If I had to choose only two or three exercises to achieve a good full body workout, one of the upper body exercises would be what I call the Hindu/Dive Bomber Combo.
This one comes close to working every muscle group from the hips to the top of your head, and at the same time giving your legs a little work and a nice stretch, too.
What I’ve done is combine two push-up varieties to create a nearly perfect core and upper-body strengthener. Let’s start with the first part, the Hindu push-up. In spite of the ubiquitous Matt Furey promoting them, most people I meet, even gym people, don’t know how they are done, and many people have never even heard of them.
Then there are some people who know the movements but want to argue over which one is better, Hindu Push-Ups or Dive Bombers. Ignore them. Both are good and each places a little more emphasis on different muscles than the other. Doing the Combo gives you the best of both worlds.
Here is how they are done:
The starting and ending position of the Hindu push-up is in photo 1. Legs spread apart wider than shoulder width. Hips elevated. Hands on the ground, a little wider than shoulder width. Eyes looking backward.
Smoothly, bring your body forward by dropping your hips to the down position (photo 2) while sliding your head and shoulders forward . . . then extend your arms, raise your head and look forward (photo 3).
Now, push your hips back up to the starting position, eyes once again looking backward (photo 4). That’s one complete rep.
The entire movement should be a smooth, steady and rhythmic motion.
That is half of the Hindu/Dive Bomber Combo. Here is the second half.
They start just like the Hindu (photo 1).
Then, just as in the Hindu, bring your body forward by dropping you hips (photo 2) while sliding your head and shoulders forward to a pushup position.
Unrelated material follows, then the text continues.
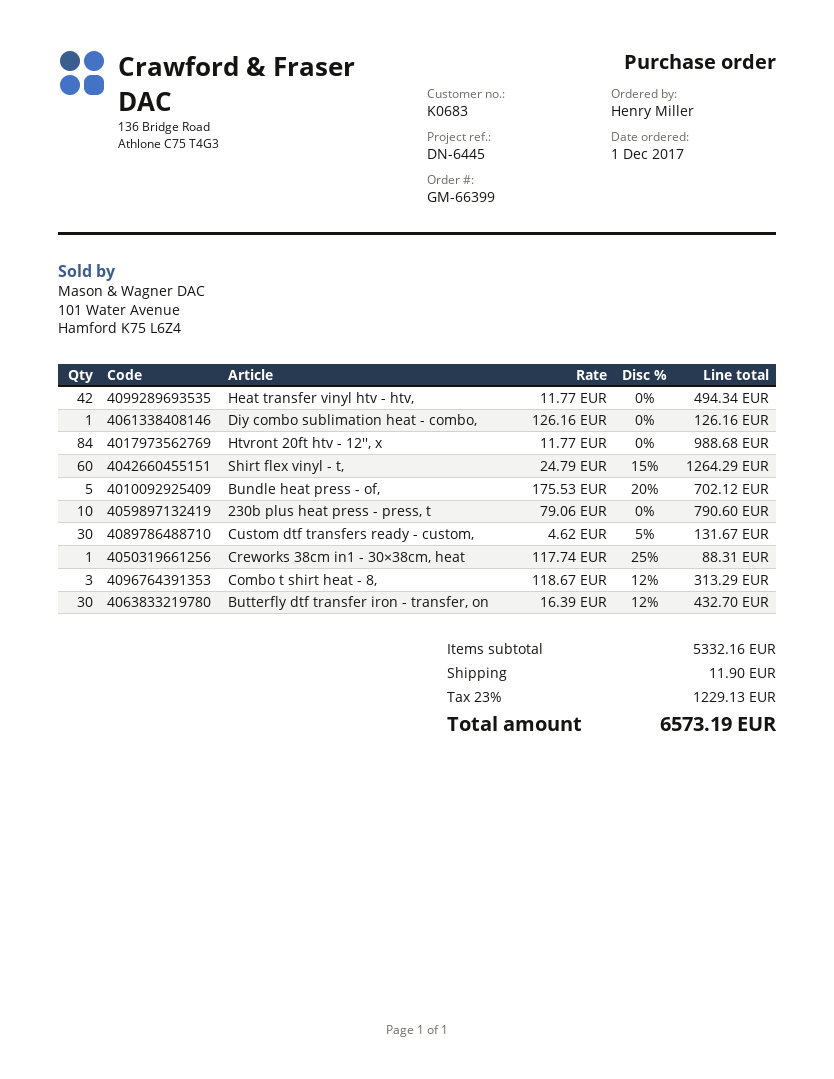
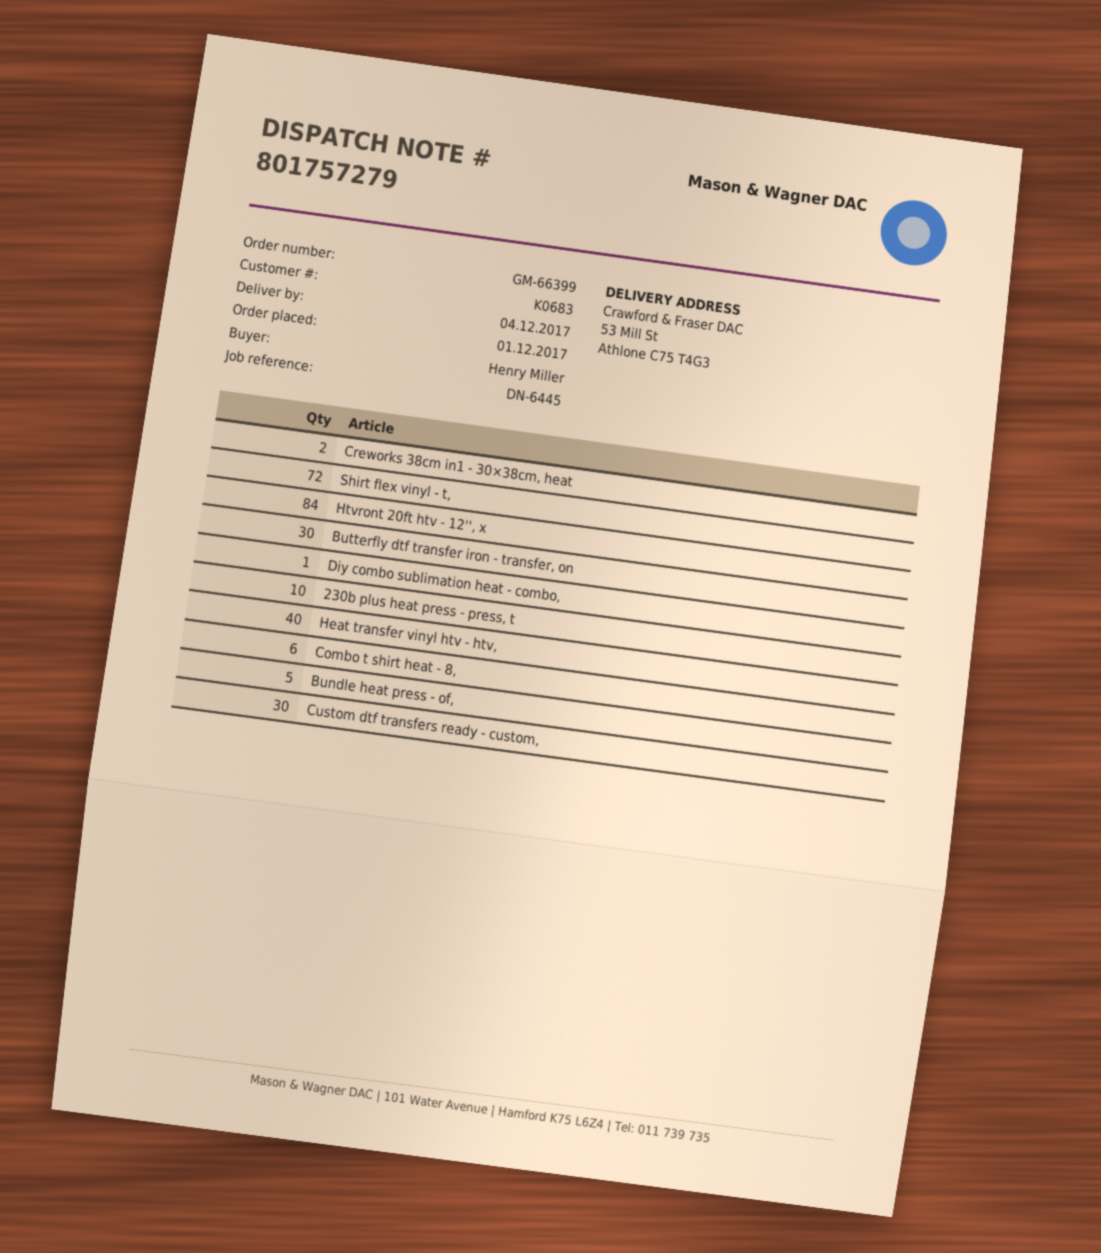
Heat transfer vinyl htv - htv,: 42 -> 40
Shirt flex vinyl - t,: 60 -> 72
Creworks 38cm in1 - 30×38cm, heat: 1 -> 2
Combo t shirt heat - 8,: 3 -> 6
But this time, push straight back and up, while raising your hips back to the starting position (photo 3).
As with the Hindu Push-Up, the Dive Bombers are done in a smooth, steady and rhythmic motion.
To do the Combo, alternate your reps: do one Hindu followed by one Dive Bomber. Back and forth. Break up the workout into sets; or try one long set, not to failure, but close.
I like to work them into almost all of my upper body routines. Try it.